__GIVEN RECORDS__:
━━━━━━

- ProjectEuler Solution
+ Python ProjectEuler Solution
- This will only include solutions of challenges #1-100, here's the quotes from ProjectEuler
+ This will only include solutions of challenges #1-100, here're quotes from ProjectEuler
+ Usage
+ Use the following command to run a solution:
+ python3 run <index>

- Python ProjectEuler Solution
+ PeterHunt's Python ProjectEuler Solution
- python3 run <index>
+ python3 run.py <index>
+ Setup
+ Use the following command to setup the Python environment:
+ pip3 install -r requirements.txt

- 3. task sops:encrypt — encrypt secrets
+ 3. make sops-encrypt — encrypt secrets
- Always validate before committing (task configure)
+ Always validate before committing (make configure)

━━━━━━

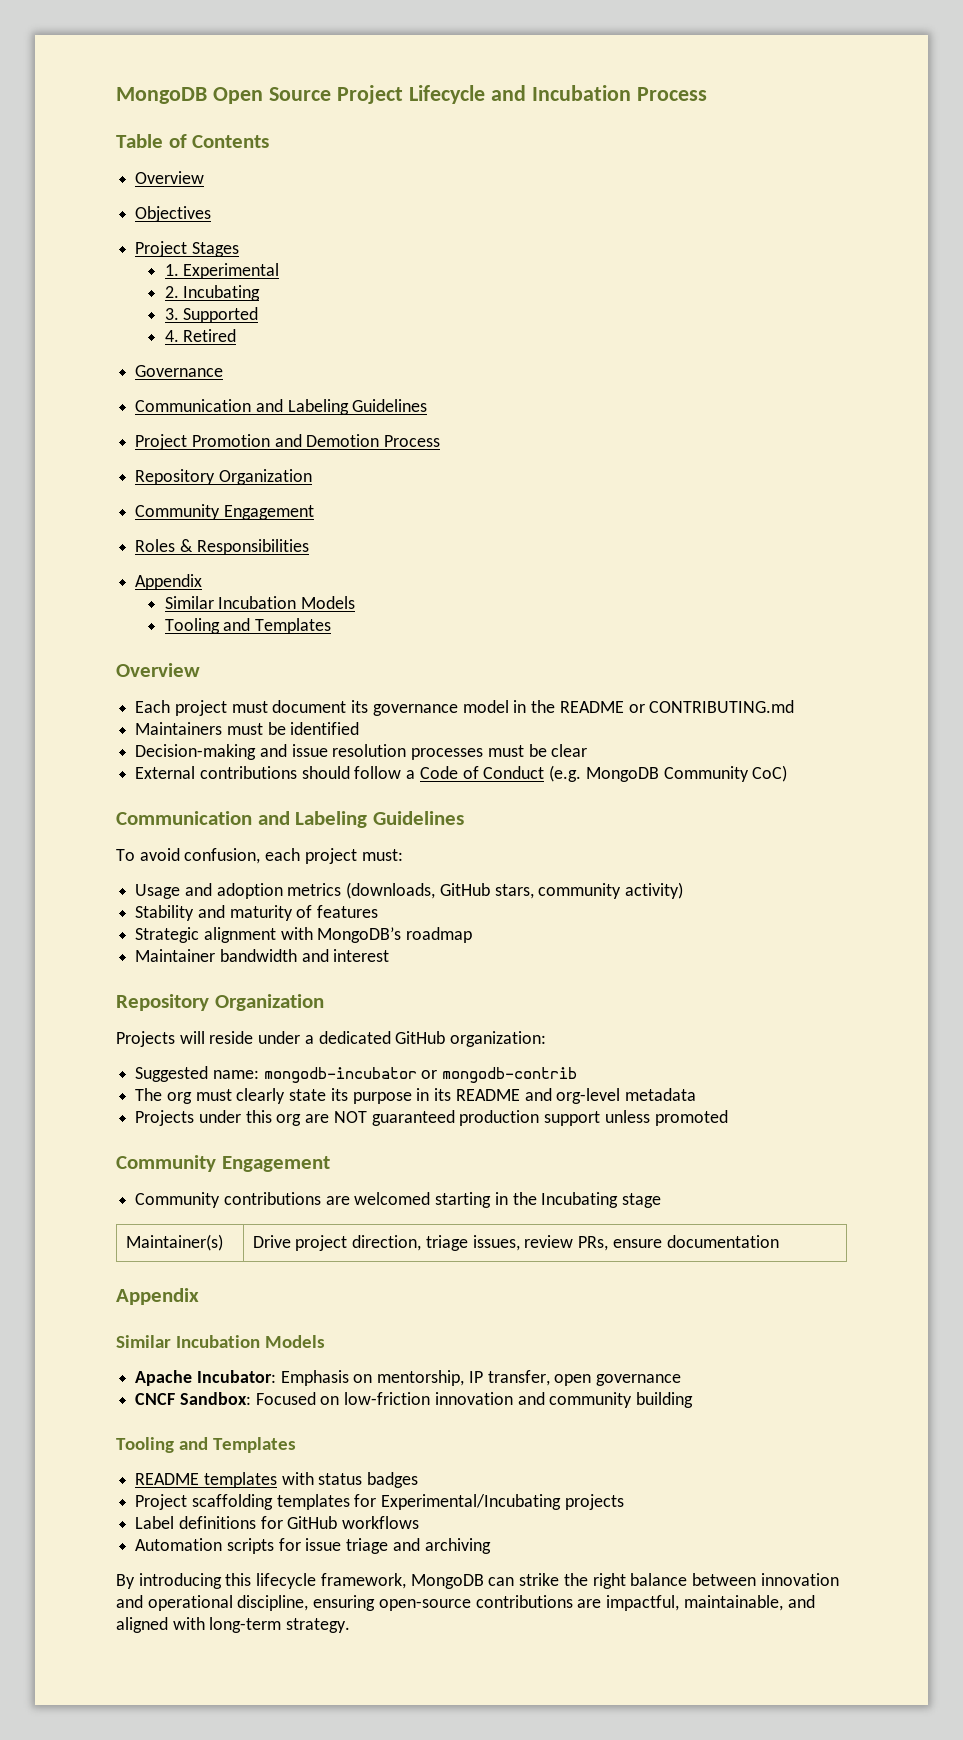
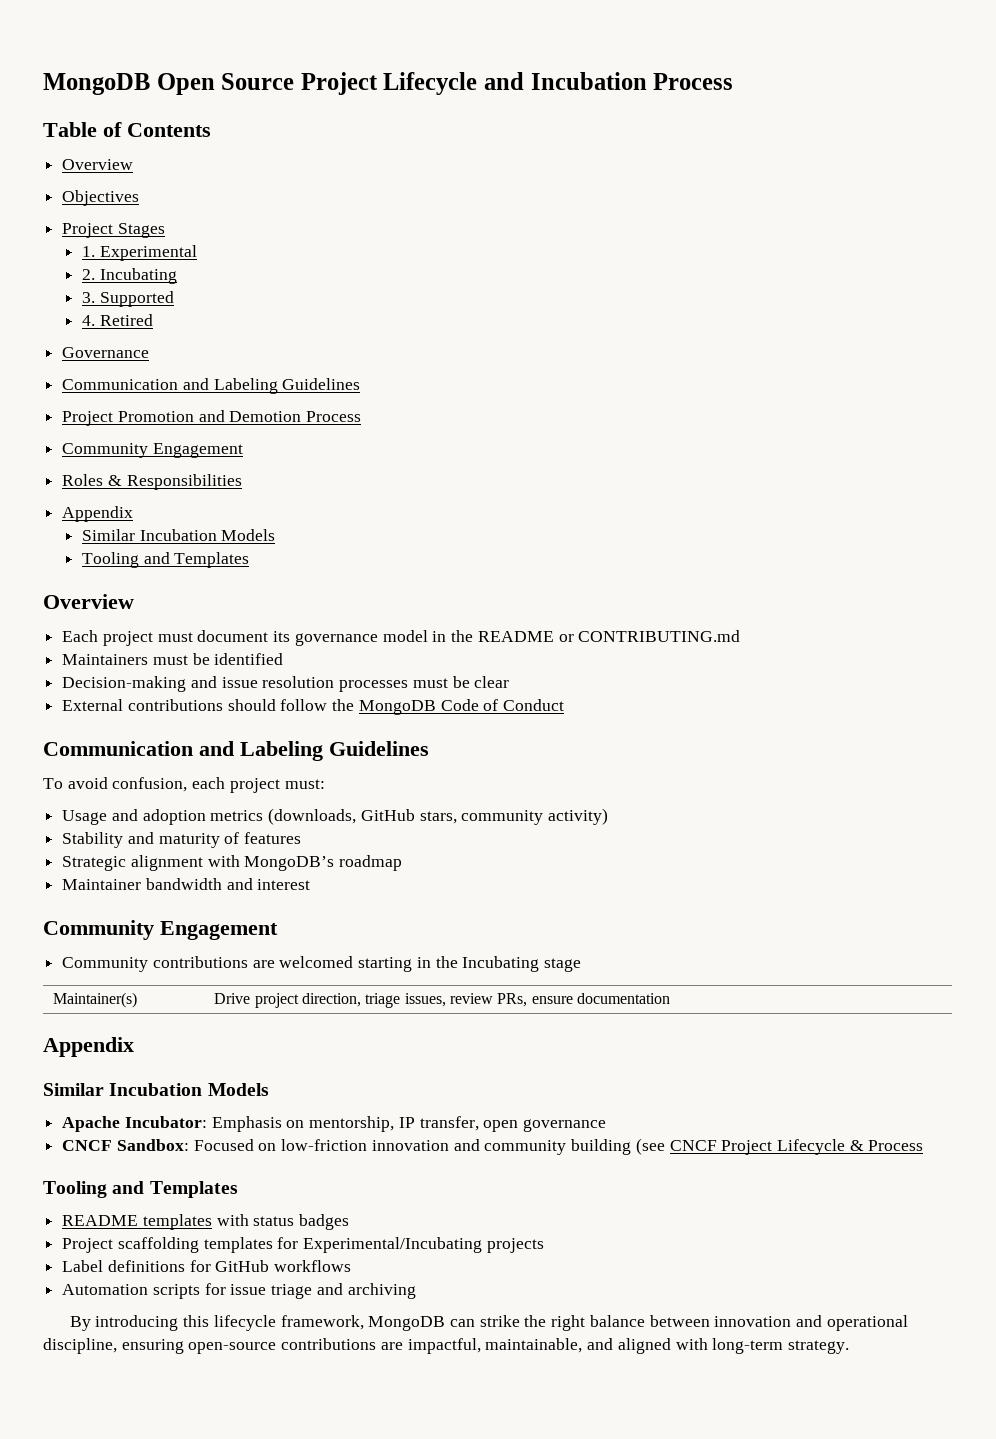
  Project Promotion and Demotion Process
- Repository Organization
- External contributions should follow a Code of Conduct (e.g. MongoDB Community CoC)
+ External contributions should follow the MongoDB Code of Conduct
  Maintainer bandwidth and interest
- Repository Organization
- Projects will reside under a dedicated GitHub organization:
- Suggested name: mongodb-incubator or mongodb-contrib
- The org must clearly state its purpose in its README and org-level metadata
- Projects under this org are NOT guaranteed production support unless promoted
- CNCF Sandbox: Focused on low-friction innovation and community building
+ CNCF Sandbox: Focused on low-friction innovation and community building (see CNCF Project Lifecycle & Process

━━━━━━

__PROBLEM__: Please return only the lines above, starting at the line that has "- python3 run <index>" and ending at the line that has "committing (make configure)", keeping both and leaving each one unchanged.

__TASK RESPONSE__:
- python3 run <index>
+ python3 run.py <index>
+ Setup
+ Use the following command to setup the Python environment:
+ pip3 install -r requirements.txt

- 3. task sops:encrypt — encrypt secrets
+ 3. make sops-encrypt — encrypt secrets
- Always validate before committing (task configure)
+ Always validate before committing (make configure)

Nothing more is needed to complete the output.